= Royal Institute of Public Health =

Royal Institute of Public Health merged in 2008 with the Royal Society for Health to form Royal Society for Public Health (RSPH).

== History ==
The institute was the amalgamation of a few societies. The Metropolitan Association of Medical Officers of Health was an English society of metropolitan Medical Officer for Health established on 3 April 1856. In 1869 "Metropolitan" was dropped from the title, and in 1873 it became the Society of Medical Officers of Health, and in 1989 it became the Society of Public Health.

== Timeline ==

|  | Timeline of the Royal Institute of Public Health and Hygiene |
|---|---|
| Year | event |
| 1886 | Formation of the Society of Medical Men Qualified in Sanitary Science, name quickly changed to The Public Health Medical Society |
| 1891 | International Congress on Hygiene in London |
| 1892 | Society Incorporated as British Institute of Public Health |
| 1895 | Harben Gold Medal and lectureship inaugurated |
| 1897 | Queen Victoria becomes patron and issues letters patent. Name changed to Royal Institute of Public Health |
| 1901 | King Edward VII becomes patron |
| 1903 | Institute of Hygiene Limited registered as a company "for the advancement of knowledge of hygiene (especially personal and domestic) and for establishing a museum of hygiene to exhibit articles of merit" |
| 1904 | Report of RIPH Committee on Bacterial Examination of Water |
| 1905 | RIPH laboratories open for chemical, bacterial, and pathological specimens |
| 1907 | Midlands Counties Branch becomes the first IH provincial branch |
| 1908 | Further provincial IH branches approved |
| 1909 | IH makes public appeal to help finance rapid development |
| 1910 | King George V becomes RIPH patron |
| 1912 | RIPH launch appeal for £3000 for building work.

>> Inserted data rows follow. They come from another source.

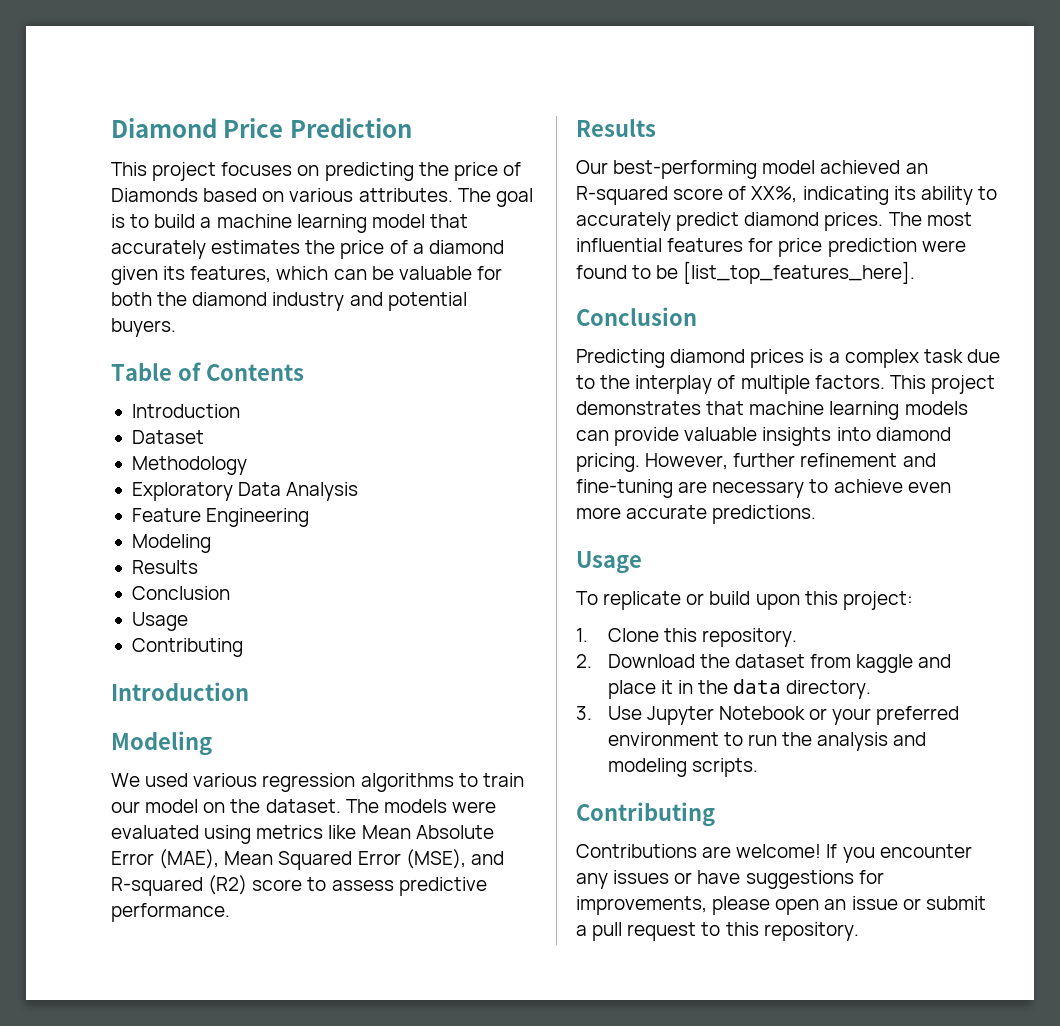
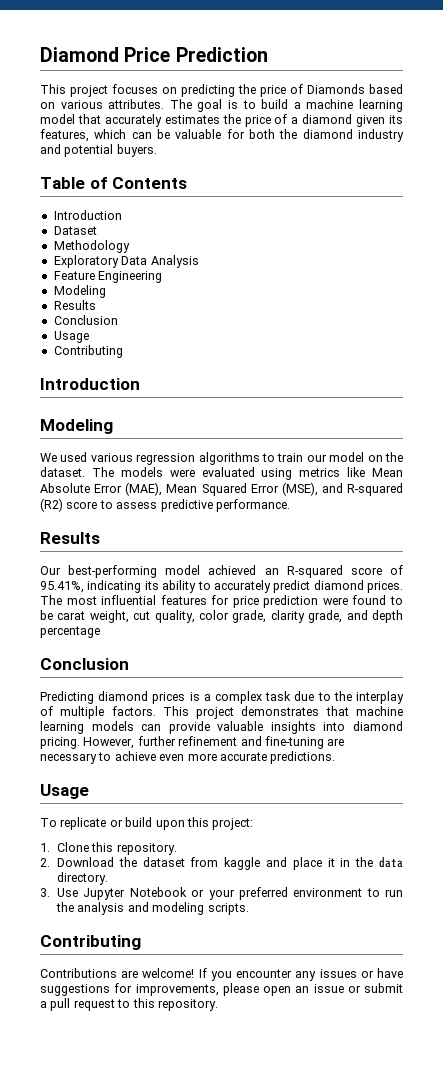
- Our best-performing model achieved an R-squared score of XX%, indicating its ability to accurately predict diamond prices.
+ Our best-performing model achieved an R-squared score of 95.41%, indicating its ability to accurately predict diamond prices.
- The most influential features for price prediction were found to be [list_top_features_here].
+ The most influential features for price prediction were found to be carat weight, cut quality, color grade, clarity grade, and depth percentage

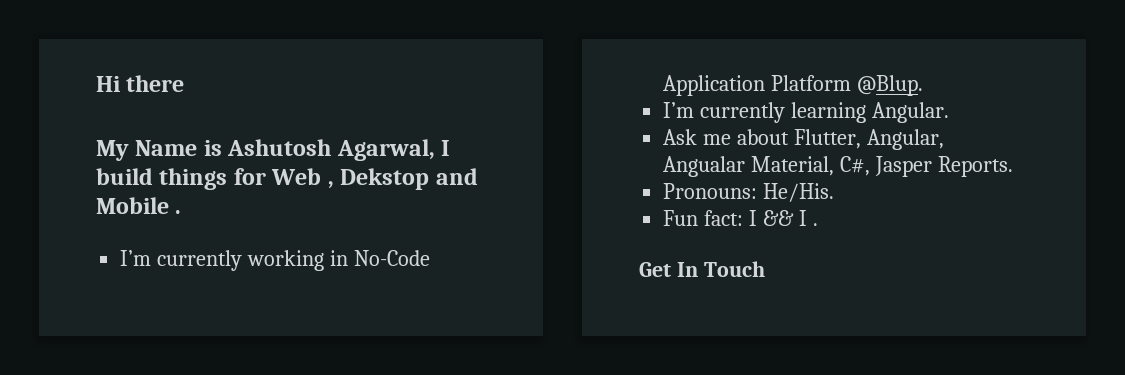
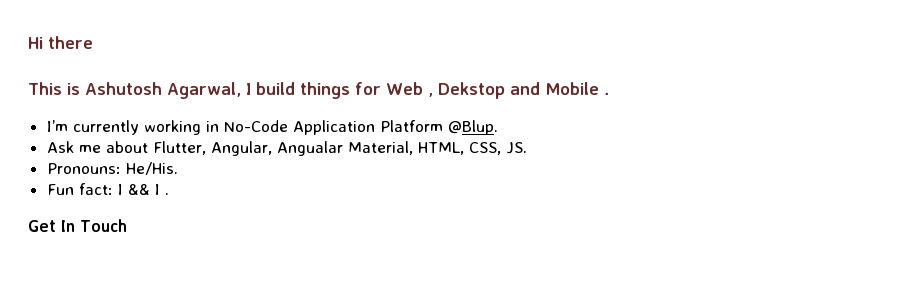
- My Name is Ashutosh Agarwal, I build things for Web , Dekstop and Mobile .
+ This is Ashutosh Agarwal, I build things for Web , Dekstop and Mobile .
- I’m currently learning Angular.
- Ask me about Flutter, Angular, Angualar Material, C#, Jasper Reports.
+ Ask me about Flutter, Angular, Angualar Material, HTML, CSS, JS.

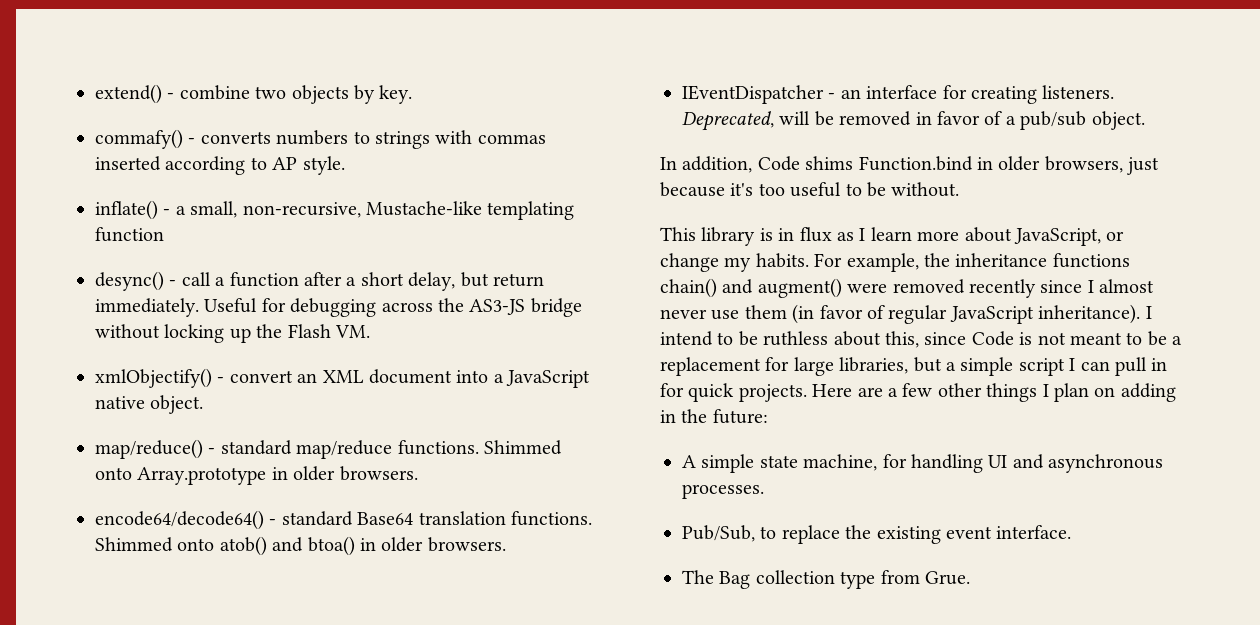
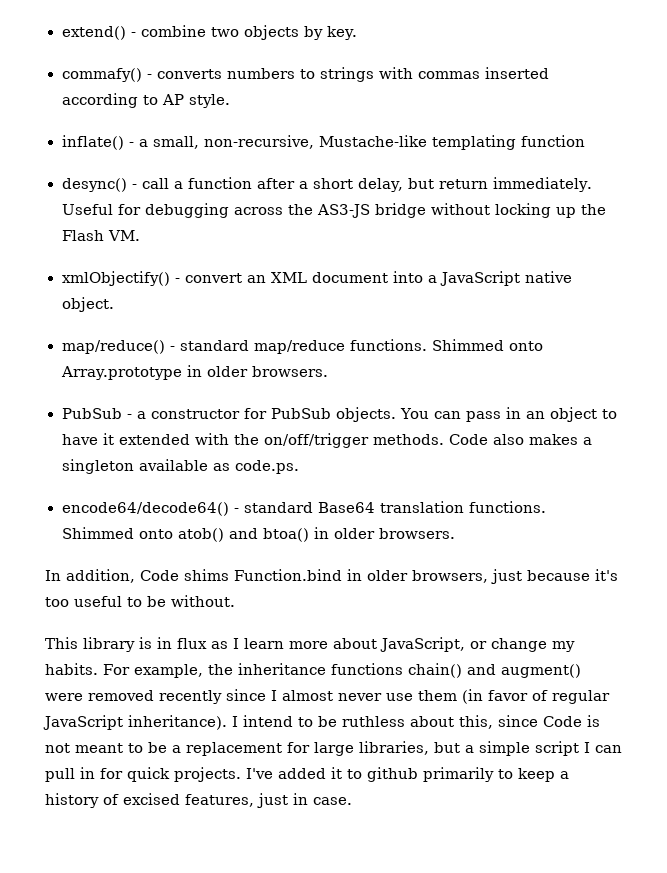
+ PubSub - a constructor for PubSub objects. You can pass in an object to have it extended with the on/off/trigger methods. Code also makes a singleton available as code.ps.
- IEventDispatcher - an interface for creating listeners. Deprecated, will be removed in favor of a pub/sub object.
- Here are a few other things I plan on adding in the future:
- A simple state machine, for handling UI and asynchronous processes.
- Pub/Sub, to replace the existing event interface.
- The Bag collection type from Grue.
+ I've added it to github primarily to keep a history of excised features, just in case.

W. H. Lever donates £600 for the foundation of a museum |
| 1913 | RIPH Lever Museum inaugurated |
| 1914 | Queen visits RIPH |
| 1915 | IH involved in the design of respirators for use of public in the event of a gas attack |
| 1916 | Secretary of RIPH and four doctors are killed in action |
| 1917 | IH offer their services to new Ministry of Food (offer rejected) |
| 1918 | January–February IH Food Saving exhibition |
| 1920 | IH replaces monthly Periodical Letter to Members with Health Notes |
| 1923 | IH Membership Badge instituted |
| 1924 | IH Journal replaces Health Notes |
| 1925 | IH new headquarters at 28 Portland Place opened by Princess Mary on 5 June |
| 1926 | Leicester Personal Health Association becomes affiliated with IH |
| 1927 | Department of State Medicine of RIPH set up to train London medical students in forensic medicine and toxicology |
| 1928 | IH becomes an associate member of the Central Council for Health Education |
| 1929 | IH granted Royal Charter of Incorporation |
| 1930 | RIPH public lectures on birth control |
| 1931 | RIPH public lectures on Health of the Citizen |
| 1932 | RIPH begin negotiations with Royal Sanitary Institute, and later the Institute of Hygiene and the British Social Hygiene Council, for amalgamation |
| 1933 | Opening of 23 Queen Square as new RIPH headquarters |
| 1934 | RIPH negotiations with Royal Sanitary Institute terminated |
| 1935 | Negotiations between RIPH and IH reopened. Draft agreement for amalgamation reached |
| 1937 | IH supplemental charter granted by Privy Council |
| 1938 | Journals combined |
| 1940 | Exhibition and lectures on Food and Fitness |
| 1947 | First Bengue Memorial Award lecture |
| 1948 | RIPHH publishes History of State medicine in England by Sir A. Macnalty |
| 1949 | Provincial health lectures start at Leicester |
| 1951 | Queen Elizabeth II becomes patron |
| 1954 | Abortive discussions on amalgamation with Royal Sanitary Institute |
| 1958 | Courses on Food Hygiene and the Handling of Food introduced |
| 1962 | Closure of Hygiene Museum |
| 1977 | Closure of laboratories |

== Presidents ==
Past presidents include:
- John Simon, first president
- Lawson Soulsby, Baron Soulsby of Swaffham Prior
- Nora Wattie

== Publications ==
- Public Health (journal), now owned by Royal Society for Public Health.